M. Kerschner : J’ai commencé ma carrière dans la gestion d'actifs au milieu des années 1990. Après mon diplôme d'école de commerce, j’ai rejoint un très petit gestionnaire de fonds appelé Smith Breeden dont les actifs sous gestion était d'environ 30 milliards de dollars à l’époque. Il s'agissait d'un spécialiste des prêts hypothécaires. J’ai donc travaillé sur des hypothèques d’agences pendant environ cinq ou six ans. Et puis j’ai eu envie d'assumer de nouvelles fonctions, et ils m’ont confié la responsabilité du pôle ABS/RMBS. Mon entreprise n'exerçait aucune activité dans le domaine des ABS et des RMBS et ils m'ont proposé d'essayer d'en monter une.
Ensuite, s'agissant des RMBS, des hypothèques hors agences dont j'ai parlé, leur volume est passé de presque zéro – pas tout à fait zéro, mais presque – en 2000 à 2 700 milliards de dollars en 2008. Ainsi, le pôle ABS/RMBS de cette société est devenu le groupe RMBS hors agences.

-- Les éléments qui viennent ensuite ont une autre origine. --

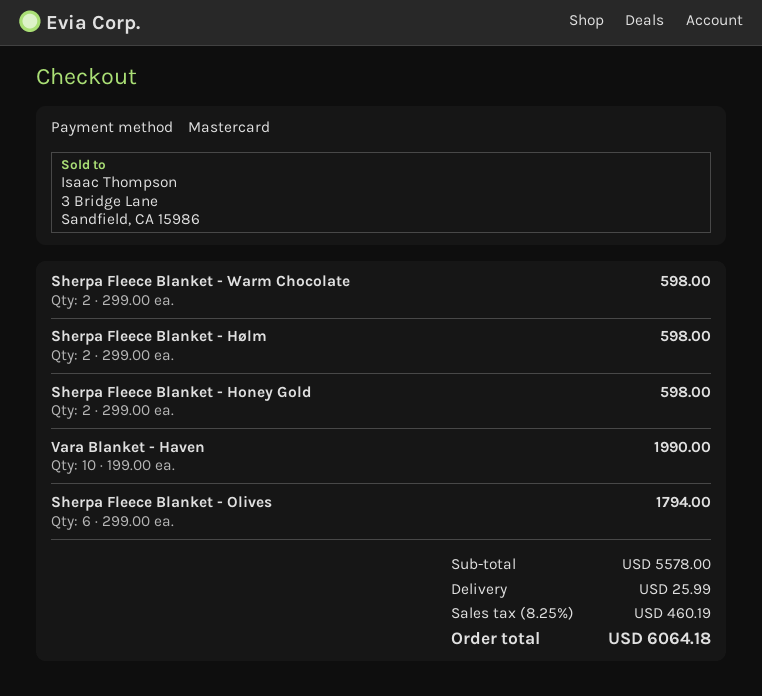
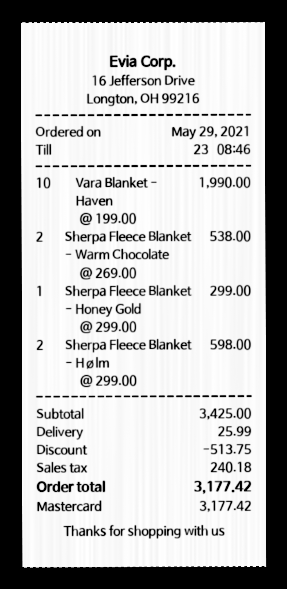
Sherpa Fleece Blanket - Warm Chocolate: 2 x 299.00 = 598.00 -> 2 x 269.00 = 538.00
Sherpa Fleece Blanket - Honey Gold: 2 x 299.00 = 598.00 -> 1 x 299.00 = 299.00
Sherpa Fleece Blanket - Olives: 6 x 299.00 = 1794.00 -> none
subtotal: 5578.00 -> 3425.00
discount: none -> 513.75
tax: 460.19 -> 240.18
total: 6064.18 -> 3177.42

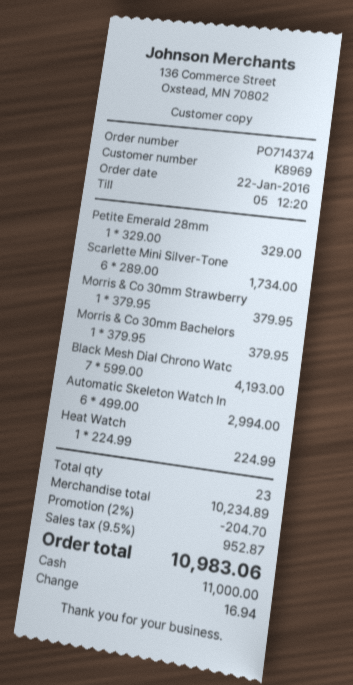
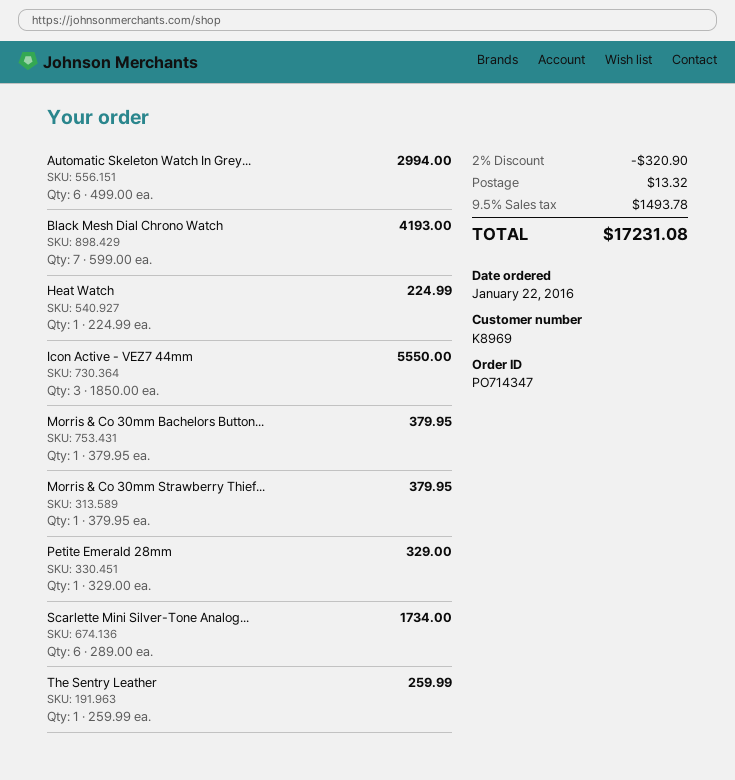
order number: PO714374 -> PO714347
Icon Active - VEZ7 44mm: none -> 3 x 1850.00 = 5550.00
The Sentry Leather: none -> 1 x 259.99 = 259.99
discount: 2% = 204.70 -> 2% = 320.90
shipping: none -> 13.32
tax: 9.5% = 952.87 -> 9.5% = 1493.78
total: 10983.06 -> 17231.08

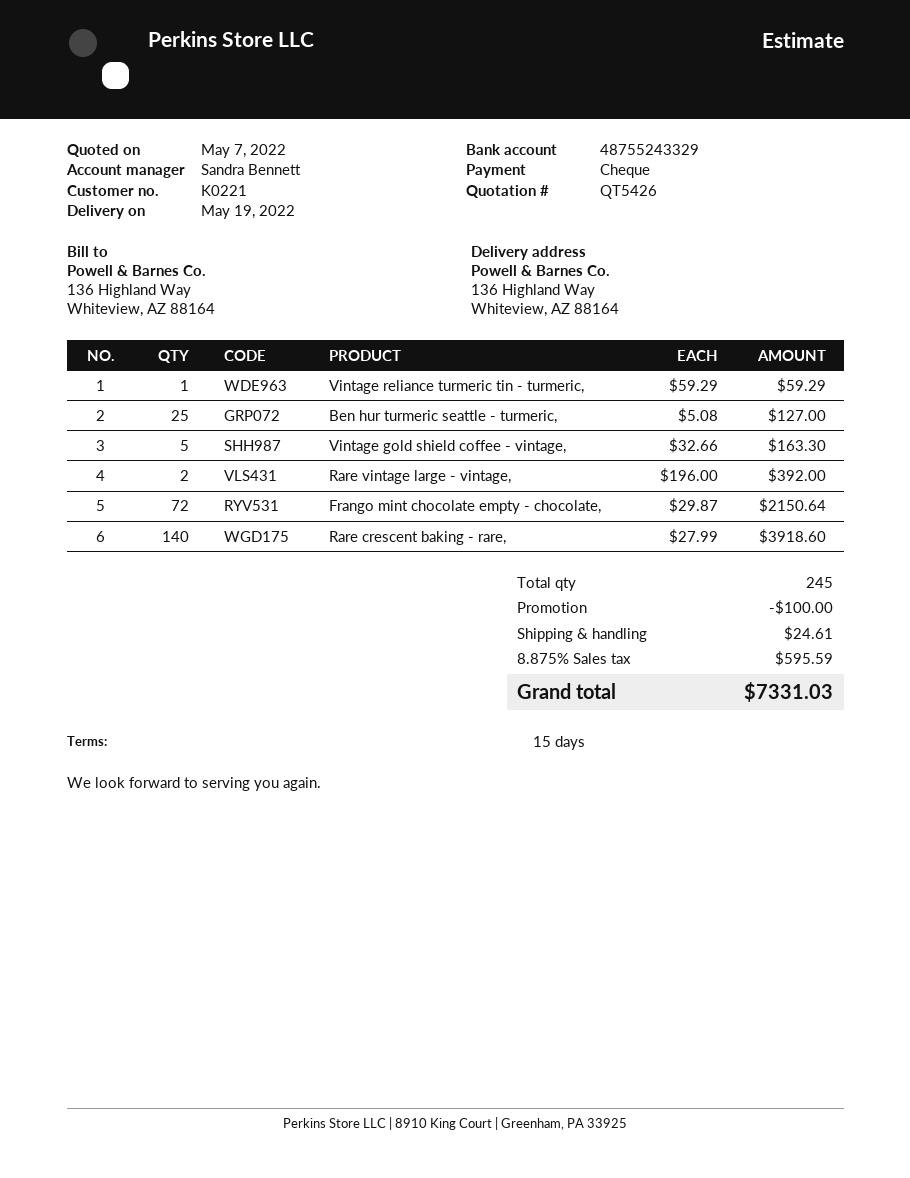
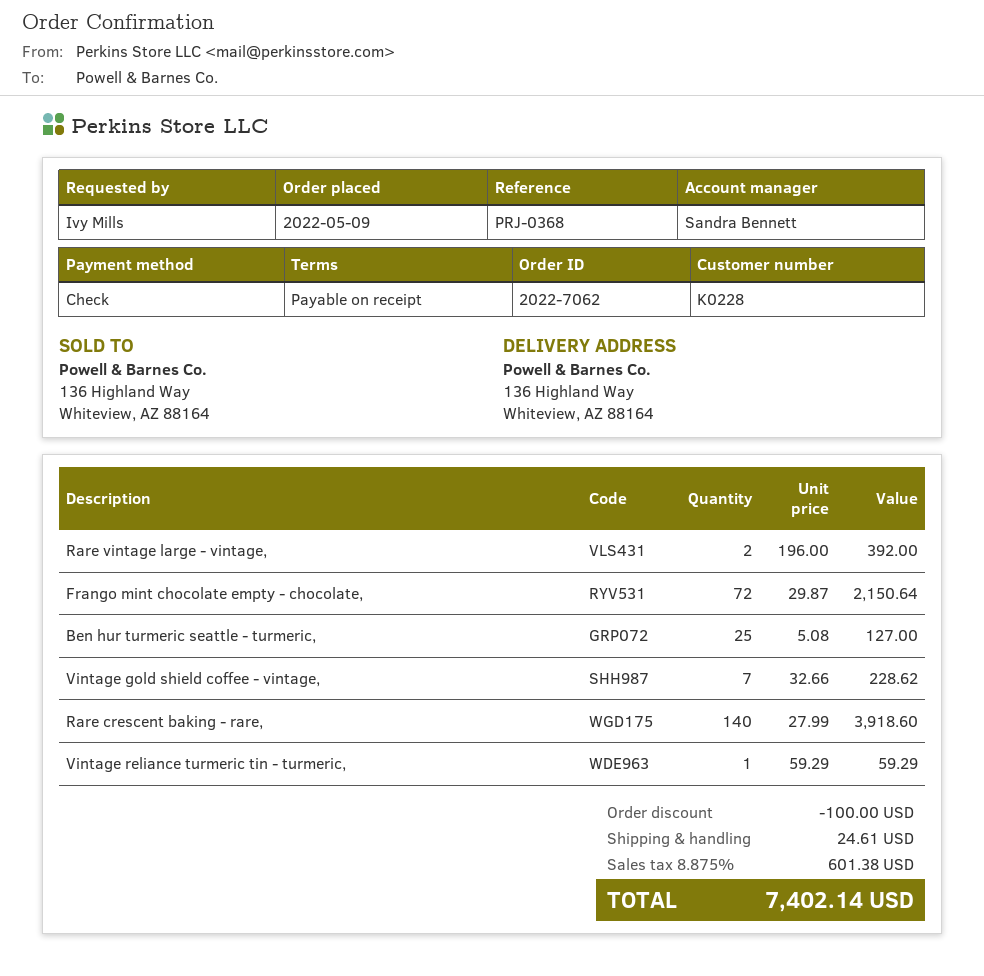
payment terms: 15 days -> on receipt
customer number: K0221 -> K0228
Vintage gold shield coffee - vintage,: 5 x 32.66 = 163.30 -> 7 x 32.66 = 228.62
tax: 8.875% = 595.59 -> 8.875% = 601.38
total: 7331.03 -> 7402.14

J’ai quitté Smith Breeden à la fin 2006, donc pendant près de 7 ans, j’ai été très impliqué dans cette classe d'actifs avant d'intégrer un hedge fund spécialisé dans l'immobilier commercial. Donc, tout au long de la crise financière mondiale, j’ai vécu le stress d’investir dans l’immobilier commercial à l’échelle mondiale. J'ai appris beaucoup de choses, je m'en suis sorti et je suis heureux d’essayer de former mes collaborateurs ici aujourd’hui.